• **TASK DIRECTIONS**: One range is to be output from the listing below, exactly as written: the line with "Agree tentative agreement." to the line with "in an SMTC.", both kept.

• **EXCERPTED RECORDS**:

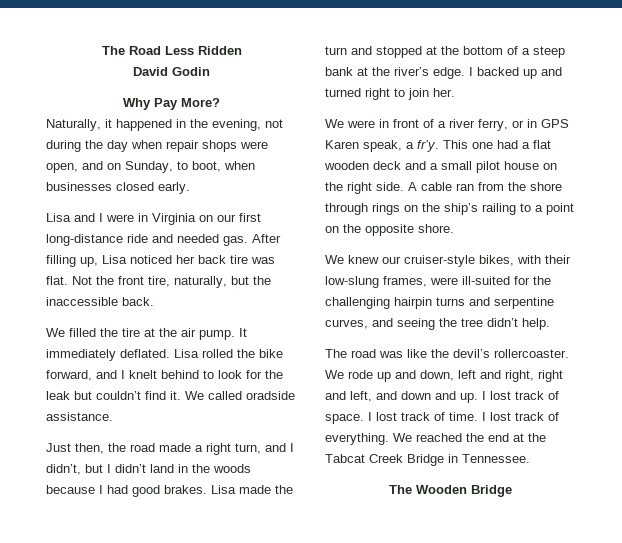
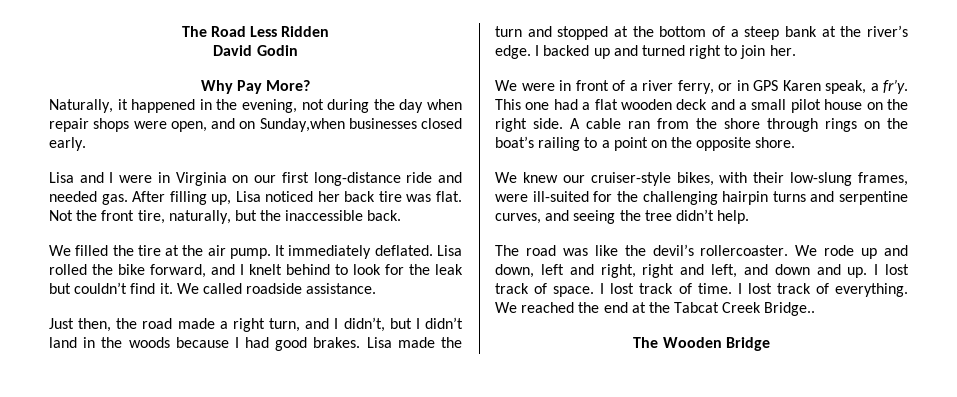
- Naturally, it happened in the evening, not during the day when repair shops were open, and on Sunday, to boot, when businesses closed early.
+ Naturally, it happened in the evening, not during the day when repair shops were open, and on Sunday,when businesses closed early.
- We called oradside assistance.
+ We called roadside assistance.
- A cable ran from the shore through rings on the ship’s railing to a point on the opposite shore.
+ A cable ran from the shore through rings on the boat’s railing to a point on the opposite shore.
- We reached the end at the Tabcat Creek Bridge in Tennessee.
+ We reached the end at the Tabcat Creek Bridge..

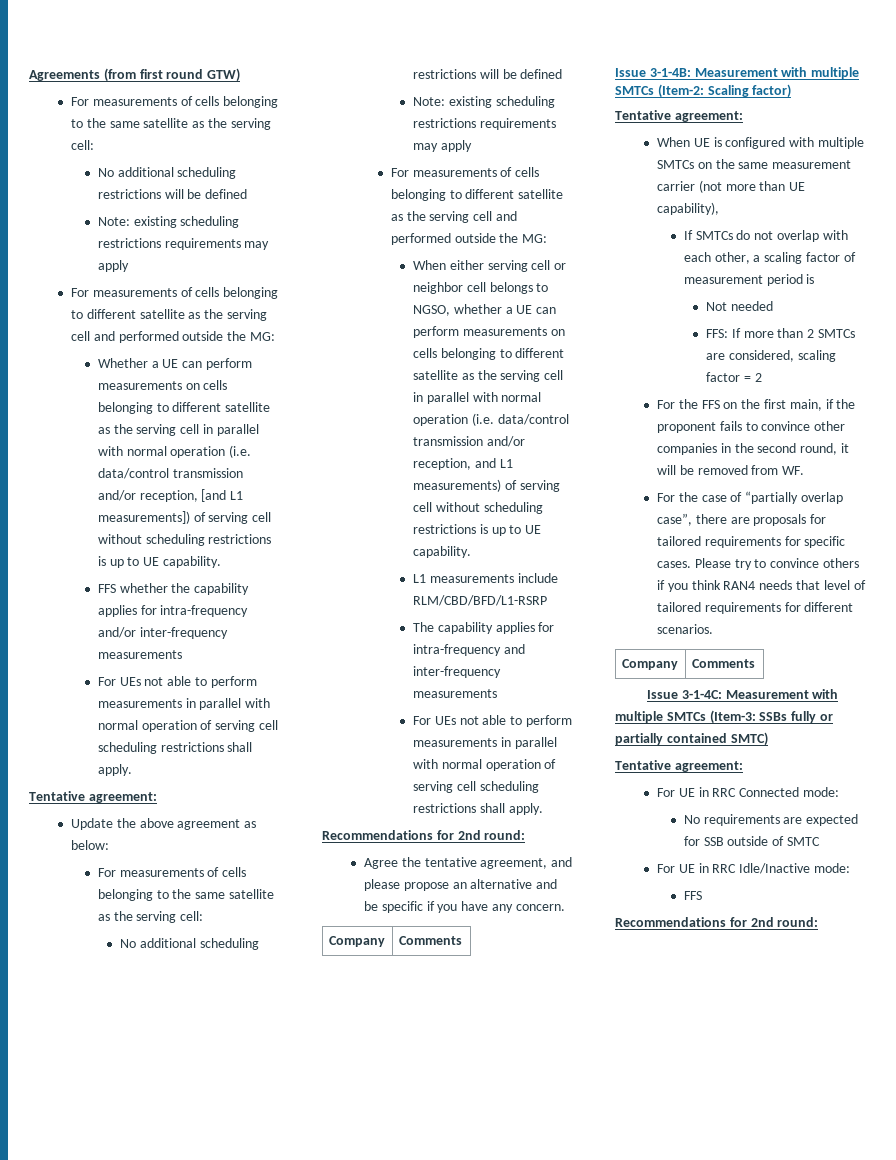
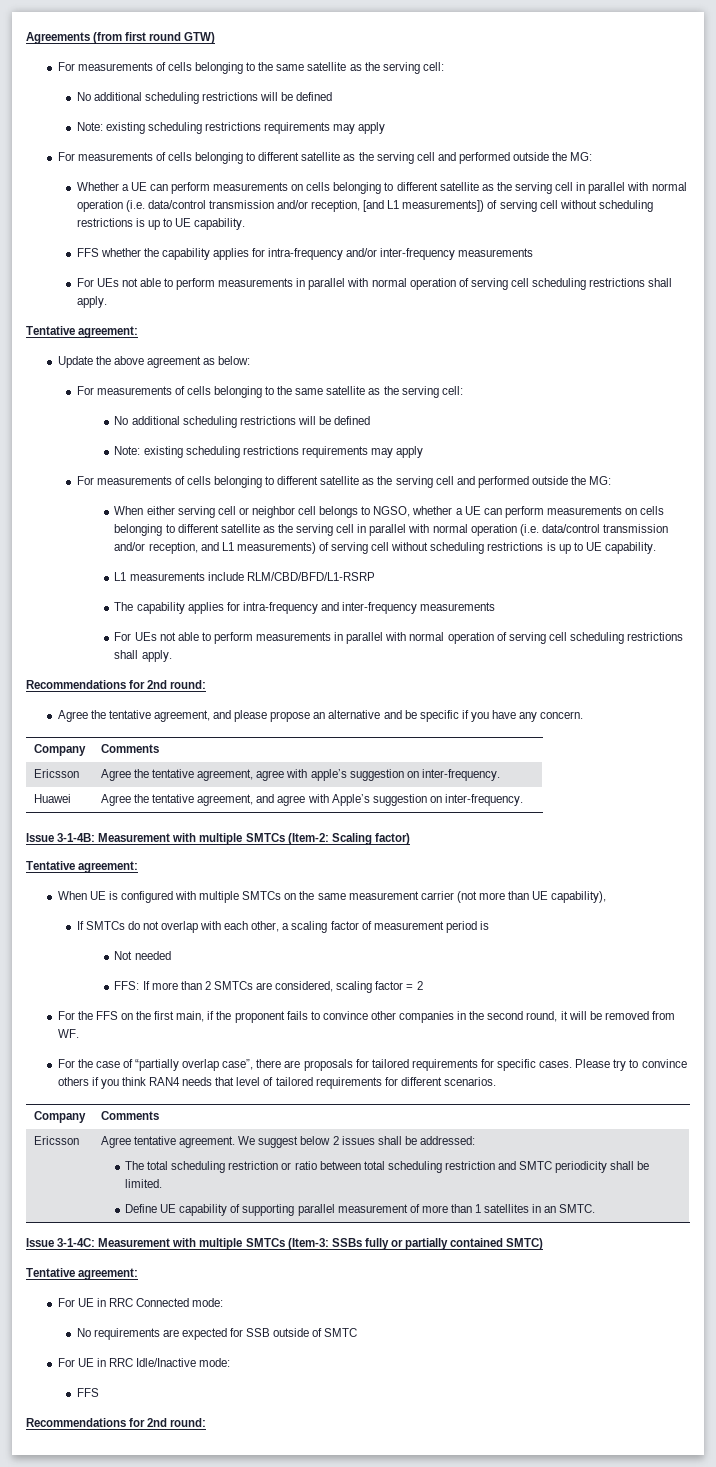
+ Ericsson | Agree the tentative agreement, agree with apple’s suggestion on inter-frequency.
+ Huawei | Agree the tentative agreement, and agree with Apple’s suggestion on inter-frequency.
+ Ericsson | Agree tentative agreement. We suggest below 2 issues shall be addressed:
+ The total scheduling restriction or ratio between total scheduling restriction and SMTC periodicity shall be limited.
+ Define UE capability of supporting parallel measurement of more than 1 satellites in an SMTC.

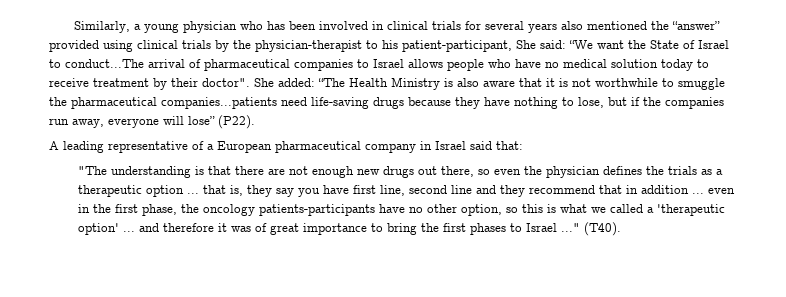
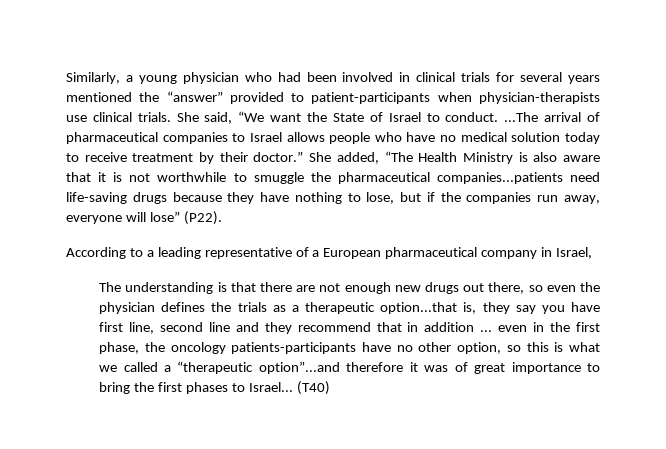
- Similarly, a young physician who has been involved in clinical trials for several years also mentioned the “answer” provided using clinical trials by the physician-therapist to his patient-participant, She said: “We want the State of Israel to conduct...The arrival of pharmaceutical companies to Israel allows people who have no medical solution today to receive treatment by their doctor". She added: “The Health Ministry is also aware that it is not worthwhile to smuggle the pharmaceutical companies...patients need life-saving drugs because they have nothing to lose, but if the companies run away, everyone will lose” (P22).
+ Similarly, a young physician who had been involved in clinical trials for several years mentioned the “answer” provided to patient-participants when physician-therapists use clinical trials. She said, “We want the State of Israel to conduct. ...The arrival of pharmaceutical companies to Israel allows people who have no medical solution today to receive treatment by their doctor.” She added, “The Health Ministry is also aware that it is not worthwhile to smuggle the pharmaceutical companies...patients need life-saving drugs because they have nothing to lose, but if the companies run away, everyone will lose” (P22).
- A leading representative of a European pharmaceutical company in Israel said that:
- "The understanding is that there are not enough new drugs out there, so even the physician defines the trials as a therapeutic option ... that is, they say you have first line, second line and they recommend that in addition ... even in the first phase, the oncology patients-participants have no other option, so this is what we called a 'therapeutic option' ... and therefore it was of great importance to bring the first phases to Israel ..." (T40).
+ According to a leading representative of a European pharmaceutical company in Israel,
+ The understanding is that there are not enough new drugs out there, so even the physician defines the trials as a therapeutic option...that is, they say you have first line, second line and they recommend that in addition ... even in the first phase, the oncology patients-participants have no other option, so this is what we called a “therapeutic option”...and therefore it was of great importance to bring the first phases to Israel... (T40)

• **WRITTEN REPLY**:
+ Ericsson | Agree tentative agreement. We suggest below 2 issues shall be addressed:
+ The total scheduling restriction or ratio between total scheduling restriction and SMTC periodicity shall be limited.
+ Define UE capability of supporting parallel measurement of more than 1 satellites in an SMTC.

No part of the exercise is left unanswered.